### EXERCISE DETAILS
Go through each line of the records below and count those with the word "MASTERS". Give only the count.

### Items from a dataset

-*-*-

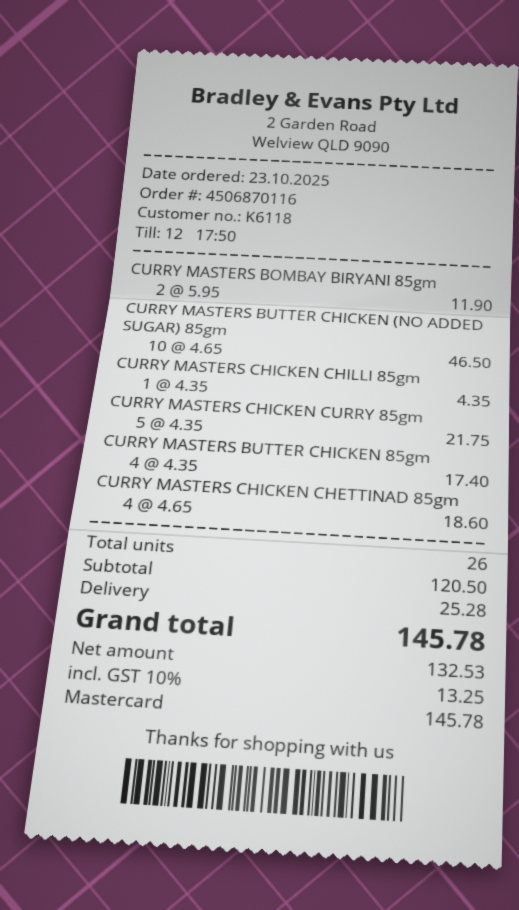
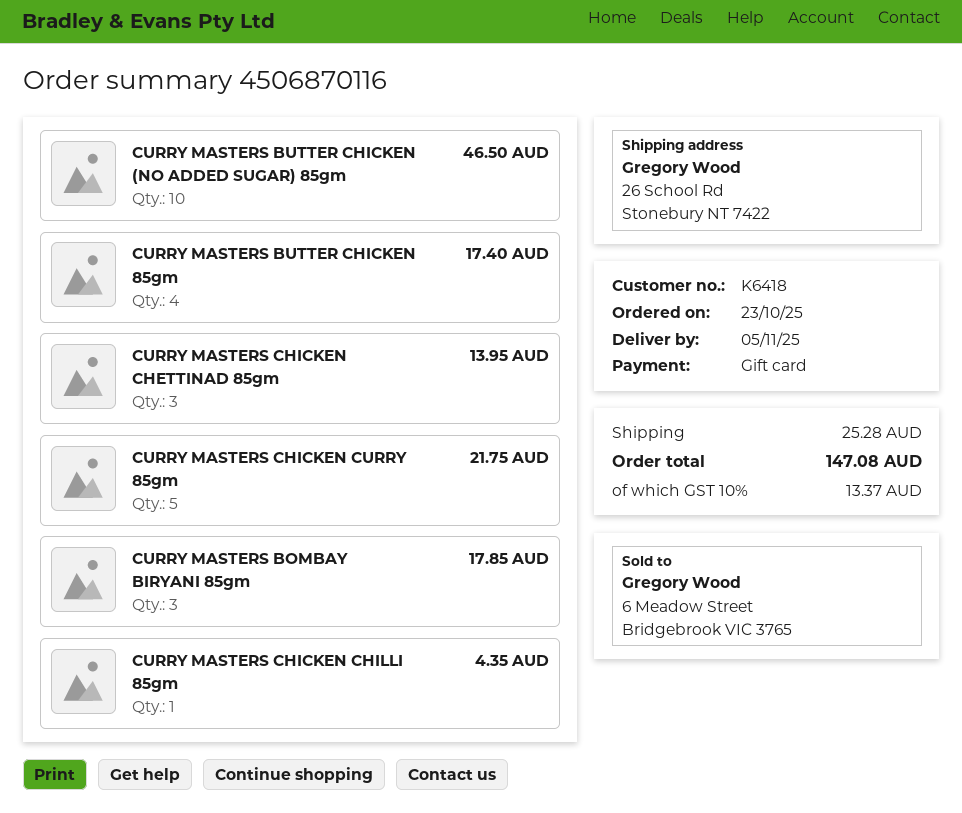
customer number: K6118 -> K6418
payment method: Mastercard -> gift card
CURRY MASTERS BOMBAY BIRYANI 85gm: 2 for 11.90 -> 3 for 17.85
CURRY MASTERS CHICKEN CHETTINAD 85gm: 4 for 18.60 -> 3 for 13.95
tax: 10% = 13.25 -> 10% = 13.37
total: 145.78 -> 147.08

-*-*-

### SOLUTION FOR THIS PROBLEM
2